Curious, I took a pencil from my pocket and touched a strand of the web. Immediately there was a response. The web, plucked by its menacing occupant, began to vibrate until it was a blur. Anything that had brushed claw or wing against that amazing snare would be thoroughly entrapped. As the vibrations slowed, I could see the owner fingering her guidelines for signs of struggle. A pencil point was an intrusion into this universe for which no precedent existed. Spider was circumscribed by spider ideas; its universe was spider universe. All outside was irrational, extraneous, at best, raw material for spider. As I proceeded on my way along the gully, like a vast impossible shadow, I realized that in the world of spider I did not exist.
Moreover, I considered, as I tramped along, that to the phagocytes, the white blood cells, clambering even now with some kind of elementary intelligence amid the thin pipes and tubing of my body—creatures without whose ministrations I could not exist—the conscious “I” of which I was aware had no significance to these amoeboid beings.

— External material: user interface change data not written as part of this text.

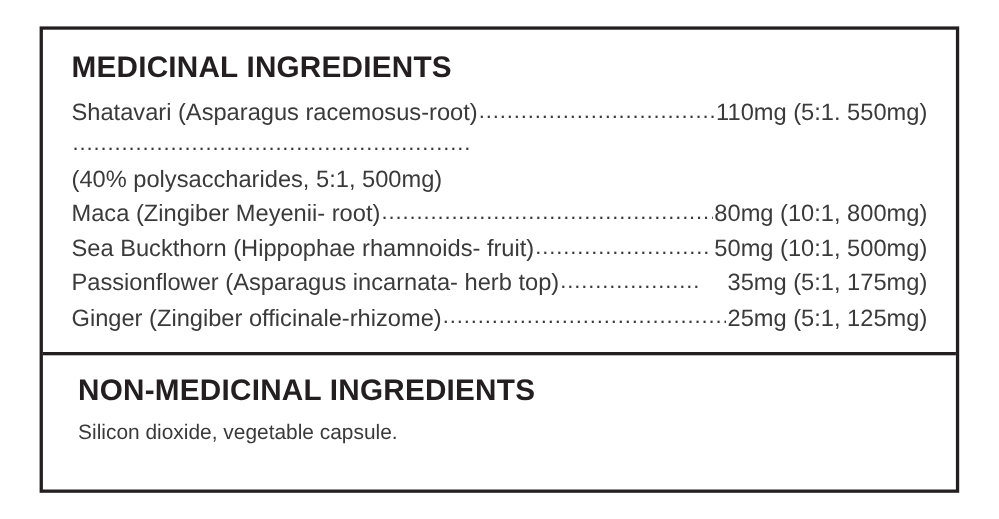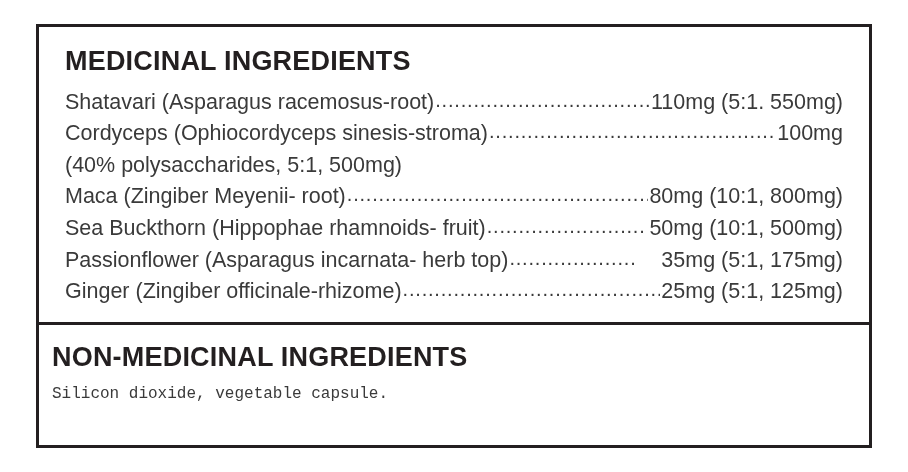"Cordyceps (Ophiocordyceps" span.ing-name { html: <span>Cordyceps (Ophiocordyceps sinesis-stroma)</span> -> none }
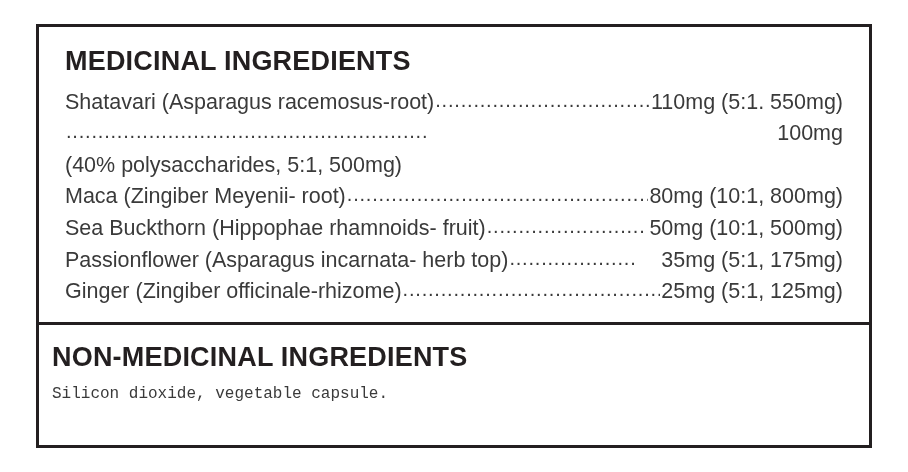"100mg" span.ing-amount { html: <span>100mg</span> -> none }
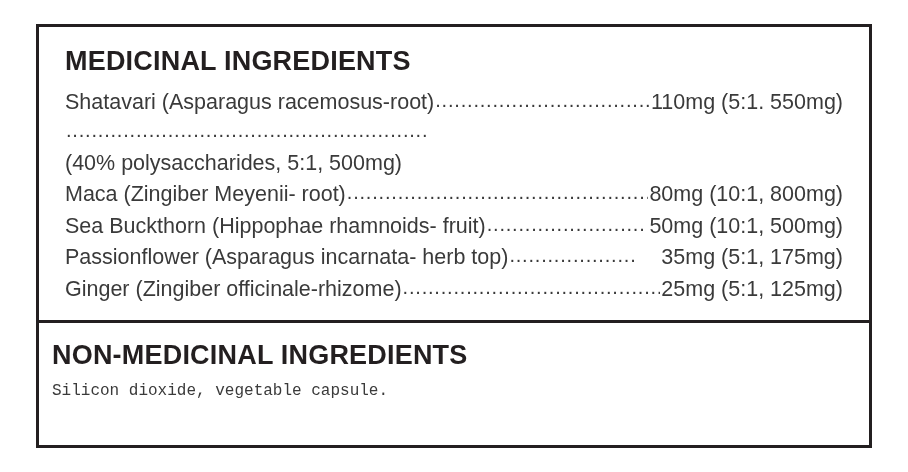"NON-MEDICINAL INGREDIENTS" .section-nonmedicinal { padding: 18px 26px 16px 13px -> 18px 26px 16px 32px }
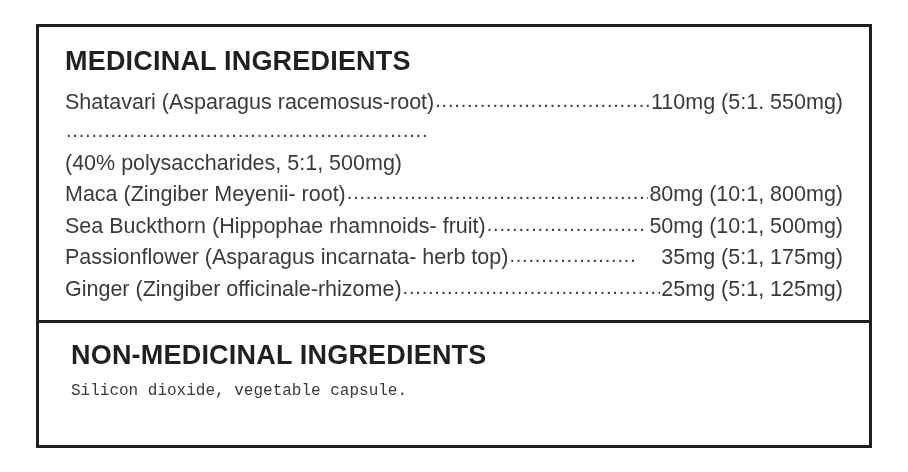"Silicon dioxide, vegetable capsule." .nonmed-text { font-family: Liberation Mono, monospace -> none; font-size: 16px -> 19px }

I was, instead, a kind of chemical web that brought meaningful messages to them, a natural environment seemingly immortal if they could have thought about it, since generations of them had lived and perished, and would continue to so live and die, in that odd fabric which contained my intelligence—a misty light that was beginning to seem floating and tenuous even to me.
I began to see that among the many universes in which the world of living creatures existed, some were large, some small, but that all, including man’s, were in some way limited or finite. We were creatures of many different dimensions passing through each other’s lives like ghosts through doors.
In the y
ears since, my mind has many times returned to that far moment of my encounter with the orb spider. A message has arisen only now from the misty shreds of that webbed universe. What was it that had so troubled me about the incident? Was it that spidery indifference to the human triumph?
If so, that triumph was very real and could not be denied. I saw, had many times seen, both mentally and in the seams of exposed strata, the long backward stretch of time whose recovery is one of the great feats of modern science. I saw the drifting cells of the early seas from which all life, including our own, has arisen. The salt of those ancient seas is in our blood, its lime is in our bones. Every time we walk along a beach some ancient urge disturbs us so that we find ourselves shedding shoes and garments, or scavenging among seaweed and whitened timbers like the homesick refugees of a long war.
And war it has been indeed—the long war of life against its inhospitable environment, a war that has lasted for perhaps three billion years. It began with strange chemicals seething under a sky lacking in oxygen; it was waged through long ages until the first green plants learned to harness the light of the nearest star, our sun. The human brain, so frail, so perishable, so full of inexhaustible dreams and hungers, burns by the power of the leaf.